Zidentyfikowano zwłoki teściowej Brunona K.
Zwłoki poszukiwanej przez policję teściowej Brunona K. zostały znalezione przy drodze Kraków-Olkusz. Informację potwierdził rzecznik Prokuratury Apelacyjnej w Krakowie Piotr Kosmaty. Tożsamość ofiary potwierdziły badania DNA.
- Potwierdzam fakt znalezienia zwłok i to, że są to prawdopodobnie zwłoki poszukiwanej Julity Kotas - powiedział rzecznik Prokuratury Apelacyjnej w Krakowie Piotr Kosmaty.
Jak poinformował, prowadzone jest w tej sprawie odrębne śledztwo zmierzające do wyjaśnienia okoliczności śmierci kobiety.
- Prokurator prowadzący sprawę dotyczącą znalezienia zwłok NN skojarzył na podstawie doniesień medialnych, że te zwłoki, znalezione dużo wcześniej, mogą być zwłokami poszukiwanej kobiety. Przeprowadzono badania i potwierdzono jej tożsamość - powiedział prok. Kosmaty.
Jak dodał, prokuratura ze względu na dobro obu śledztw, tj. w sprawie Brunona K. i zaginięcia jego teściowej nie będzie przekazywać żadnych informacji.
Krakowska Prokuratura Apelacyjna prowadzi śledztwo w sprawie przygotowywania zamachu bombowego na konstytucyjne organy RP, w którym głównym podejrzanym jest 45-letni były już pracownik naukowy Uniwersytetu Rolniczego w Krakowie Brunon K.
W styczniu policja opublikowała informacje o poszukiwaniu 68-letniej Julity Kotas, która - według nieoficjalnych ustaleń mediów - była teściową Brunona K. Radio RMF poinformowało, że zwłoki znaleziono w ub.r. w miejscowości Czajowice.
Kobieta mieszkała w Lednicy Górnej pod Wieliczką, ostatni raz widziana była rok temu.

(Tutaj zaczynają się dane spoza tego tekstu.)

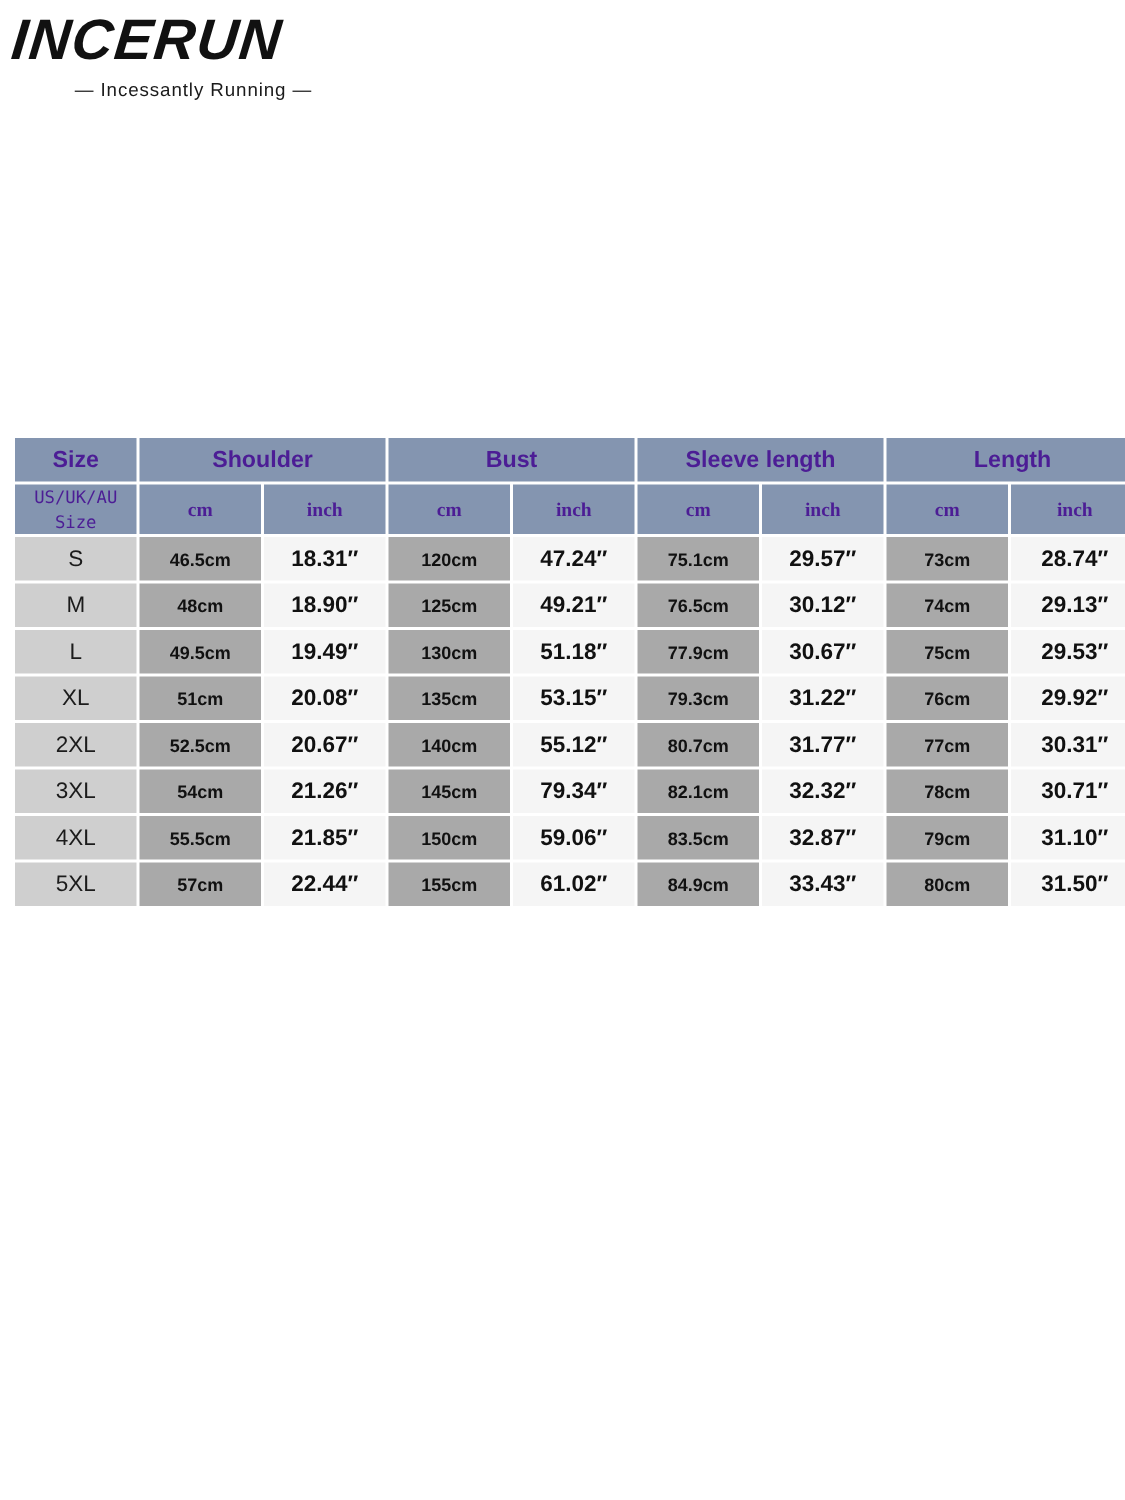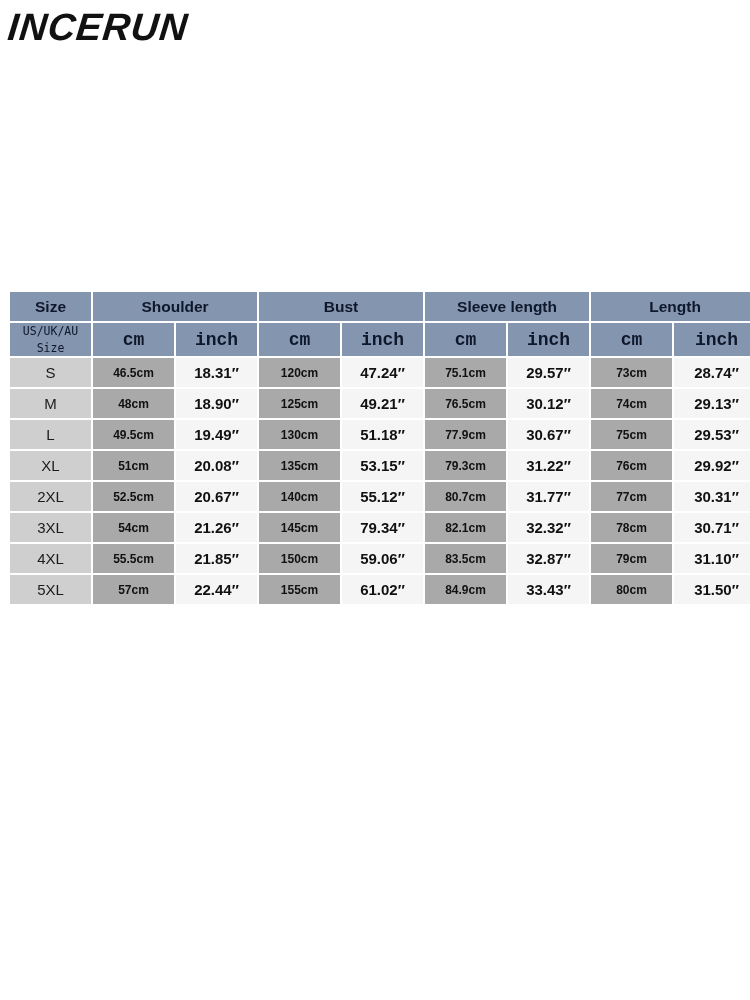"— Incessantly Running —" div.brand-tagline { html: none -> <div>— Incessantly Running —</div> }
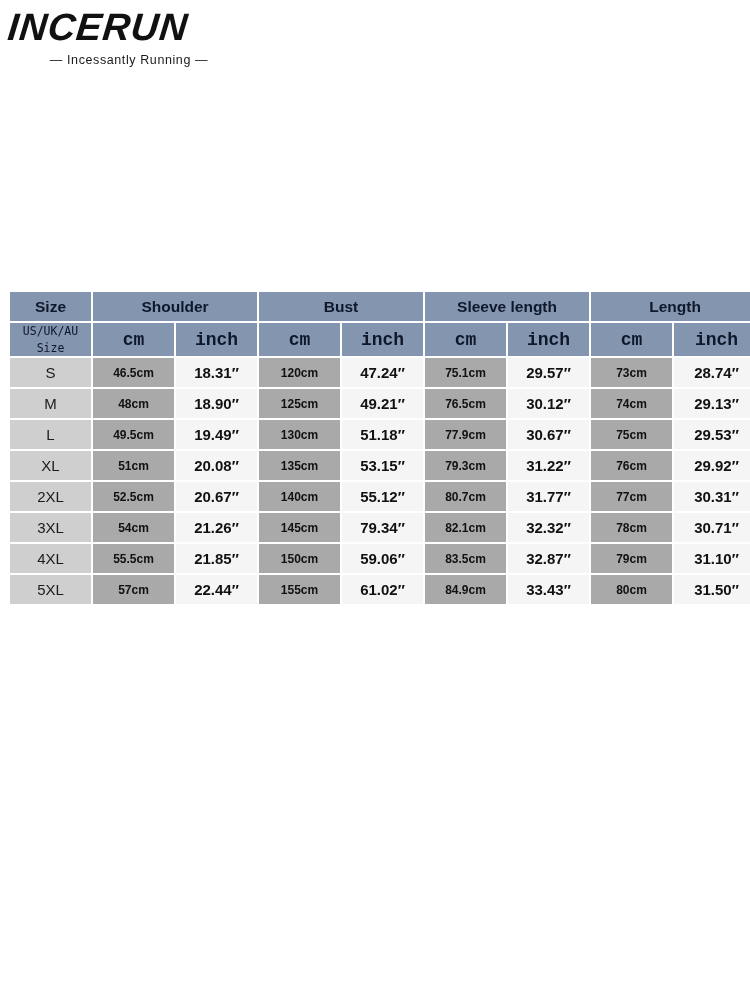"Size" .hdr-group, .hdr-unit, .hdr-size { color: #0f172a -> #4c1d95 }
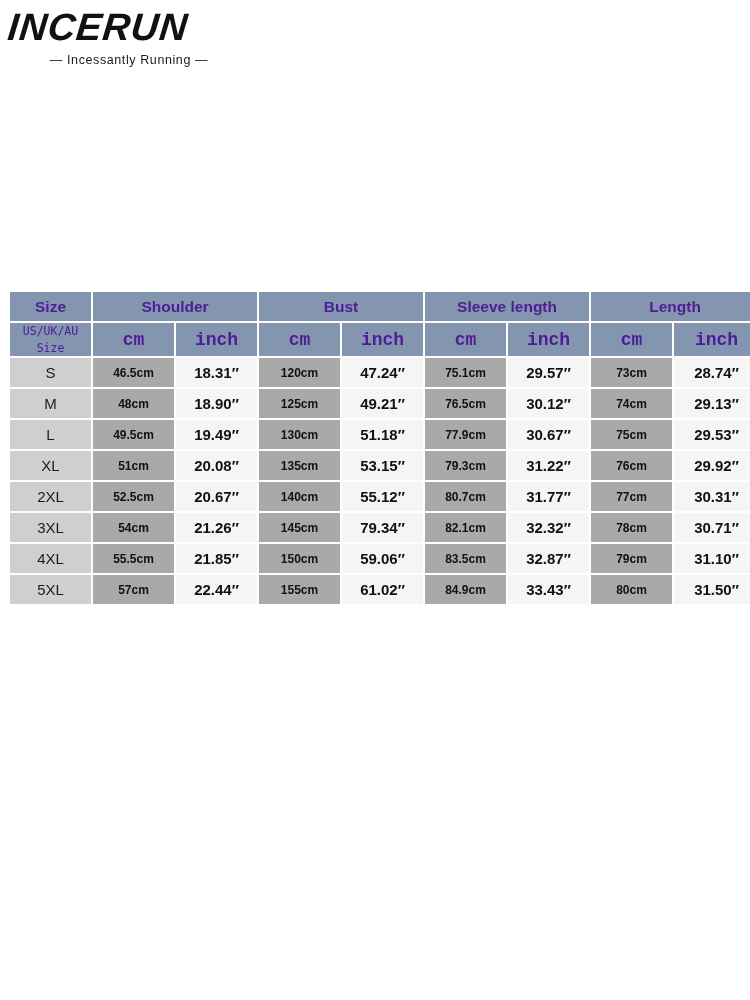"cm" .hdr-unit { font-family: Liberation Mono, monospace -> Liberation Serif, serif; font-size: 18px -> 13px }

Z informacji policji wynikało, że kobieta mieszkała sama, nie utrzymywała bliższych kontaktów z sąsiadami ani z rodziną. Ostatni raz była widziana w miejscu zamieszkania na przełomie roku 2011/ 2012.
Na stronie internetowej małopolskiej policji znajduje się komunikat z grudnia ub.r. o odtworzeniu wyglądu zwłok kobiety, znalezionych w kwietniu 2012 r. w Czajowicach. "Ciało leżało w leśnym młodniku, 5 metrów od drogi w naturalnym zagłębieniu terenu. Zwłoki zostały najprawdopodobniej wygrzebane spod ziemi przez okoliczne zwierzęta. Z uwagi na to, że nastąpił daleko posunięty rozkład gnilny (jak twierdzą specjaliści ciało kobiety mogło leżeć w ziemi ponad 2 lata) próba odtworzenia wyglądu zmarłej tradycyjnymi metodami była bardzo utrudniona" - napisano w komunikacie.
Znalazła się tam również informacja, że "Instytut Ekspertyz Sądowych w Krakowie użył w tej sprawie nowatorskiej metody rekonstrukcji wyglądu osoby z kodu DNA". "Informacje zawarte w części DNA pozwalają określić płeć, kolor włosów, kolor oczu, a także rasę w tym kolor cery. Uzyskane w ten sposób dane pomogły przy sporządzeniu dokładniejszego portretu zmarłej kobiety" - napisała policja, prosząc o kontakt osoby, które rozpoznają kobietę.
Rzecznik prokuratury Apelacyjnej Piotr Kosmaty wcześniej nie chciał wypowiadać się na temat zaginionej kobiety, podkreślając, iż jest ona poszukiwana przez policję. - Prokuratura prowadzi śledztwo przeciwko Brunonowi K. i nie będzie komentować żadnych doniesień dotyczących stopnia pokrewieństwa tej osoby z Brunonem K. - podkreślał prok. Kosmaty.
Potwierdził, że prokuratura w toku śledztwa planowała przesłuchanie teściowej podejrzanego i że czynność ta jeszcze nie została zrealizowana. Potwierdził także, iż na posesji w Lednicy Górnej dokonano przeszukania.
Brunon K. został zatrzymany 9 listopada ub.r.; postawiono mu zarzut przygotowywania zamachu bombowego w budynku sejmu na konstytucyjne organy RP (m.in. na prezydenta, premiera i rząd). Według prokuratury zamierzał zdetonować w pobliżu sejmu 4 tony materiałów wybuchowych umieszczonych w samochodzie. Do eksplozji miało dojść podczas posiedzenia z udziałem prezydenta, premiera i ministrów - w trakcie rozpatrywania w sejmie projektu budżetu. Grozi za to kara do 5 lat pozbawienia wolności.